La Biblioteca dell’ARPAd ha presentato l’ultimo libro di Anna Ferruta Una finestra sulla psicoanalisi edito da Raffaello Cortina Editore.
Hanno dialogato con l’Autrice Giovanna Montinari e Paolo Boccara.
Anna Ferruta è Psicoanalista con funzioni di Training della SPI di cui è stata anche Segretaria Scientifica e Direttrice dell’Istituto Nazionale di Training.
Membro dell’Editorial Board dell’International Journal of Psychoanalysis e Membro Fondatore di Mito&Realtà – Associazione per le Comunità Terapeutiche e Residenziali.

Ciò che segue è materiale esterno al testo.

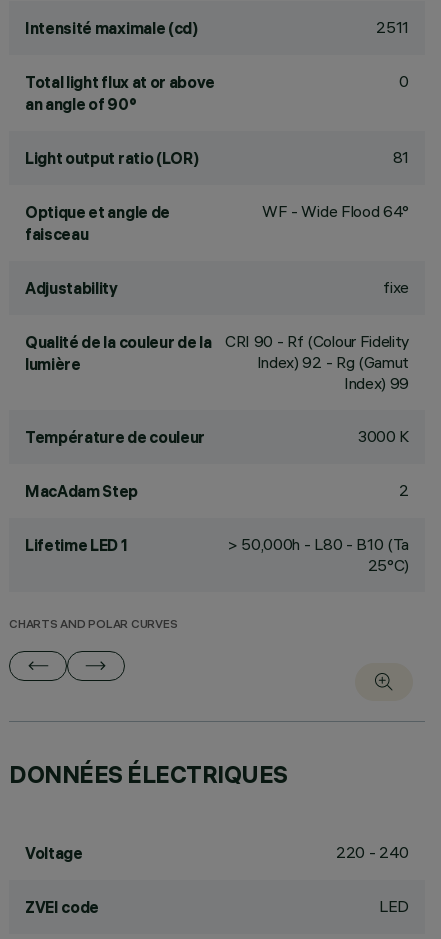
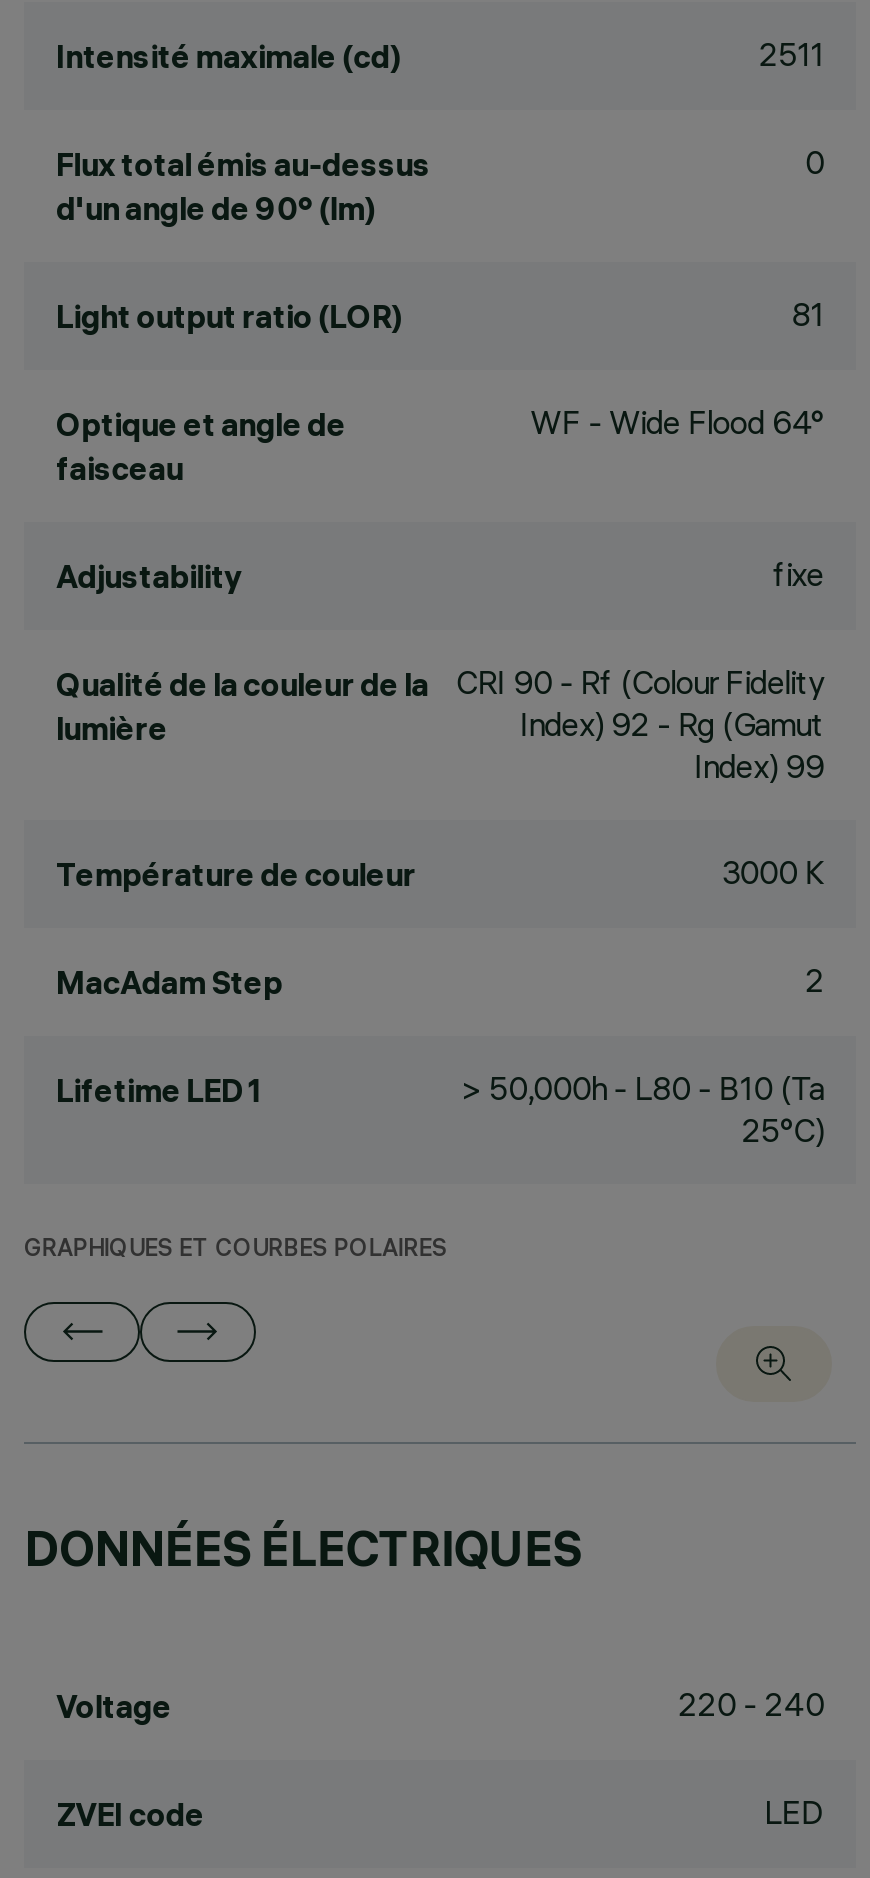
[25,72,215,114] Total light flux at or above | an angle of 90° -> [56,144,430,228] Flux total émis au-dessus | d'un angle de 90° (lm)
[9,619,178,632] CHARTS AND POLAR CURVES -> [24,1238,448,1264] GRAPHIQUES ET COURBES POLAIRES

Recensione a cura di E. Casini
La finestra a cui si affaccia Ferruta comprende un panorama molto vasto, un panorama osservato con cura dallo sguardo esperto di chi ha sondato a lungo i paesaggi della psicoanalisi: il lavoro clinico e istituzionale, la formazione didattica, le strade percorse e ripercorse delle riflessioni teoriche… troverete anche aperture verso i nuovi orizzonti della psicoanalisi, verso le sue complessità e contraddizioni. Ma ciò che lega questi differenti paesaggi è una concezione della psicoanalisi come: “un metodo per rendere la vita più umana, come una disciplina del vivente che sonda e allarga la dimensione del soggetto e dell’ambiente”.
L’Autrice affronta in questo libro i temi fondanti della psicoanalisi: l’inconscio, il sogno, la capacità di giocare, la relazione corpo-mente, la gruppalità… in una composizione complessa che intreccia in modo originale clinica e teoria. C’è al fondo di queste tematiche una costante tensione al riconoscimento dell’alterità, delle diverse forme del vivente e delle sue potenzialità inespresse, in un’ottica profondamente intersoggettiva in cui il prendersi cura si configura come fondamento antropologico strutturante: riguarda l’essere umano – scrive Ferruta – nella sua dimensione globale, biologica e simbolica.
Da sempre interessata allo studio e al trattamento delle patologie gravi e all’estensione delle ricerche sul funzionamento della mente, Ferruta si interroga su come istituire con i diversi pazienti una specifica situazione analizzante. Non è il paziente dunque ad essere difficile ma è l’analista ad avere difficoltà a funzionare per quel paziente come oggetto trasformativo. Ne consegue che l’oggetto da salvare in analisi – scrive Ferruta- è sempre “il legame con un altro soggetto”. E perché ciò avvenga l’analista per primo è convocato ad ospitare emozioni intense, se necessario a trasformare se stesso e le regole del gioco analitico. Questo assunto di metodo custodisce – per Ferruta – la dimensione creativa che è al cuore dell’esperienza analitica.